Barbieland is a fantasy and Barbie ultimately chooses the messiness of the Real World, pink Birkenstocks and all. She chooses Life (and ultimately Death) for the depth of Feeling a real, embodied life promises. She chooses it for Joy and Grief and Love. In the discussion with her God-Creator-Mother, Ruth, she asks permission to become human, but is gently given a pretty perfect lesson in the theology of Free Will -
“You don't need my permission. I can't control you any more than I could control my own daughter.”

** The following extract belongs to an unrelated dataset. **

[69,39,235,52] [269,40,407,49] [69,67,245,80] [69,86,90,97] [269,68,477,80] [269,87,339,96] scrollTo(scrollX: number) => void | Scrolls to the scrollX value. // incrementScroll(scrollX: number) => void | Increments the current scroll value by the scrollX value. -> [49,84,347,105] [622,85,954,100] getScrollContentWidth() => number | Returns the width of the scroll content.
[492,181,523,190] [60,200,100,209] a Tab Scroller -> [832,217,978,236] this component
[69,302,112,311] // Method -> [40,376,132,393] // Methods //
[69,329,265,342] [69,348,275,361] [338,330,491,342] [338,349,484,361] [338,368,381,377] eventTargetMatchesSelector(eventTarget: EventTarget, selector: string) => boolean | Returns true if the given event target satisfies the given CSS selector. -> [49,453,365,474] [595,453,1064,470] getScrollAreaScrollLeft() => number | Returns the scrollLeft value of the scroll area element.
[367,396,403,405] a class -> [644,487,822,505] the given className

It’s hard to leave girlhood behind, but the promises of Womanhood are exciting too. And when Gloria shares her idea for “Ordinary Barbie” - a Barbie that’s a Mom (or not) and is just doing her best and wants to love the people around her and live a good life - we can all nod along. We know that woman, maybe we are that woman - just trying our best, cheering on all those other ‘ordinary’ people in our lives, just doing this radical, profound, terrifying thing - Living.
For Gerwig, becoming a human means becoming an artist. Whether you are creating a doll or creating a life, you are engaged in a work of art.
“I want to be a part of the people that make meaning, not the thing that is made.”
Barbie is a feast. There are musical dance numbers and sharp jokes and strange, dreamlike sequences involving a faux war of the Kens on a plastic beach. There is silliness and campiness and so much pink. There is also generosity, kindness, and a real celebration and affirmation of what it means to be a woman in the world. Here it’s nearly 3AM and I’m writing about this movie, so just take my word, it’s good.
And Greta Gerwig, thank you, I felt loved. I felt blessed.